Quarks are one of the most elementary building blocks in the world of particle physics. Protons are made up of three quarks, bound together by the strong nuclear force. However, quarks themselves are virtually massless; the mass of a proton arises from the oscillation of its constituent quarks. In other words, everything around us has mass because of the oscillation of quarks!

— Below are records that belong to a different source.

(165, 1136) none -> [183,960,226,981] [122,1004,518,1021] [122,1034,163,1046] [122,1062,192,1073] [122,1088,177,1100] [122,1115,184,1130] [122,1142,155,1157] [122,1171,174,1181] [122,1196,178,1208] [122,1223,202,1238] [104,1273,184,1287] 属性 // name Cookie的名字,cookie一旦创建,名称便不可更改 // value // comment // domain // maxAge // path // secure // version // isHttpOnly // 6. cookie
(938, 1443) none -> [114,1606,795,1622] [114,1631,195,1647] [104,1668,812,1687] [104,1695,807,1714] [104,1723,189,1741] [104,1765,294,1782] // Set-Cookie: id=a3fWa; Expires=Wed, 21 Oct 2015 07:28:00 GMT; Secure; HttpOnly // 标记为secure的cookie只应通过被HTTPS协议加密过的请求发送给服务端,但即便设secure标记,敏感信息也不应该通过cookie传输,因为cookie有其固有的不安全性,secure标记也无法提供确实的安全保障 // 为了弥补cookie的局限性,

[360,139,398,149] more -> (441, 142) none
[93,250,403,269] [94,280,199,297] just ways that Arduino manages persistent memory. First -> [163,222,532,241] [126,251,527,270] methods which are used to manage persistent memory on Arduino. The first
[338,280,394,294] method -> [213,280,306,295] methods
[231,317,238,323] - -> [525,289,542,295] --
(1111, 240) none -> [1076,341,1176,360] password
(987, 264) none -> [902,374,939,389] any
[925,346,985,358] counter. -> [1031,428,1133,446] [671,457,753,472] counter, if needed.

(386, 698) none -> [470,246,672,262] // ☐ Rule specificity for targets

Quarks also possess a property called ‘spin’ that is mathematically analogous to the rotation of an every-day object. This ‘spin’ can be in a left-handed or a right-handed sense. Theoretically left-handed and right-handed quarks should oscillate independently, but in practice they don’t. Left-handed and right-handed quarks oscillate in tandem, pairing off like dancers on a dance-floor, explains Kim Splittorff, co-author of the latest research, published in Physical Review Letters1. Moreover, the new research shows that this pairing off of quarks can be described mathematically by large quantities of random numbers arranged in rectangular matrices.
This research comes just as particle physics’ Large Hadron Collider (LHC) starts to produce its first meaningful results. This new theory based on random numbers “is a powerful tool that provides an entirely new understanding of the numerical data” says Splittorff. Clearly, exciting times lie ahead for particle physicists.